Records supplied:
◆ ◆ ◆ ◆ ◆ ◆ ◆

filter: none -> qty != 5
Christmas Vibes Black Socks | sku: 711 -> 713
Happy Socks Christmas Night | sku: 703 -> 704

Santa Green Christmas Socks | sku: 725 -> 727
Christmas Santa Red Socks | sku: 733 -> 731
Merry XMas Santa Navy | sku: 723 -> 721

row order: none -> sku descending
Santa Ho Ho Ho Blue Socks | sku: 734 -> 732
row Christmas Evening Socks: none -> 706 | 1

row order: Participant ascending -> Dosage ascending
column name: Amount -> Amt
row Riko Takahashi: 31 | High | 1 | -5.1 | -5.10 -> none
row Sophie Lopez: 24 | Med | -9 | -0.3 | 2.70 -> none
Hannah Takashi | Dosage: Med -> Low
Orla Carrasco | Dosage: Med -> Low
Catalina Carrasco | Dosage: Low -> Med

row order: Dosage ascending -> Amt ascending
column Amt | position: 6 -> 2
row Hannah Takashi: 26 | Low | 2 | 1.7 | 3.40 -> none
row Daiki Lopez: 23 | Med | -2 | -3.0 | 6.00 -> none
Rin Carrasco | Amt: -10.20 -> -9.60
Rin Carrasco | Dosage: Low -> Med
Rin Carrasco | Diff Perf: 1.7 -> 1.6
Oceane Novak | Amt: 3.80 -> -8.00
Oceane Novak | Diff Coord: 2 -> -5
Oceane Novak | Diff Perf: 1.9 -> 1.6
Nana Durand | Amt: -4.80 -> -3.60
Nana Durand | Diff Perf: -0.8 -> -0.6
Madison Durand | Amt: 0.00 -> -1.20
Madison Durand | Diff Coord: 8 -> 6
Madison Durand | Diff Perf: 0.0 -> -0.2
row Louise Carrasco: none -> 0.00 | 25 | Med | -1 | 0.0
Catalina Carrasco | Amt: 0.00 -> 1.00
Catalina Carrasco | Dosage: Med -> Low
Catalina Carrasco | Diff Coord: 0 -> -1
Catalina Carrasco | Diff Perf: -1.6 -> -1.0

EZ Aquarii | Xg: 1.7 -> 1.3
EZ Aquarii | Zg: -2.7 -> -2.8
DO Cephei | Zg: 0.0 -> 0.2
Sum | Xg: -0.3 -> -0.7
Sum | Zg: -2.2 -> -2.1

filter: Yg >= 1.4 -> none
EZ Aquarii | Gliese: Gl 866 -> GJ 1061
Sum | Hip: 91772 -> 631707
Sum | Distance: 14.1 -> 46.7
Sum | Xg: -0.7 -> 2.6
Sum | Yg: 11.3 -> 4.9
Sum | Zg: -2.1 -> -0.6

◆ ◆ ◆ ◆ ◆ ◆ ◆

Within the listing above, find every line containing the string "Diff" and return it.

Answer to this problem:
Rin Carrasco | Diff Perf: 1.7 -> 1.6
Oceane Novak | Diff Coord: 2 -> -5
Oceane Novak | Diff Perf: 1.9 -> 1.6
Nana Durand | Diff Perf: -0.8 -> -0.6
Madison Durand | Diff Coord: 8 -> 6
Madison Durand | Diff Perf: 0.0 -> -0.2
Catalina Carrasco | Diff Coord: 0 -> -1
Catalina Carrasco | Diff Perf: -1.6 -> -1.0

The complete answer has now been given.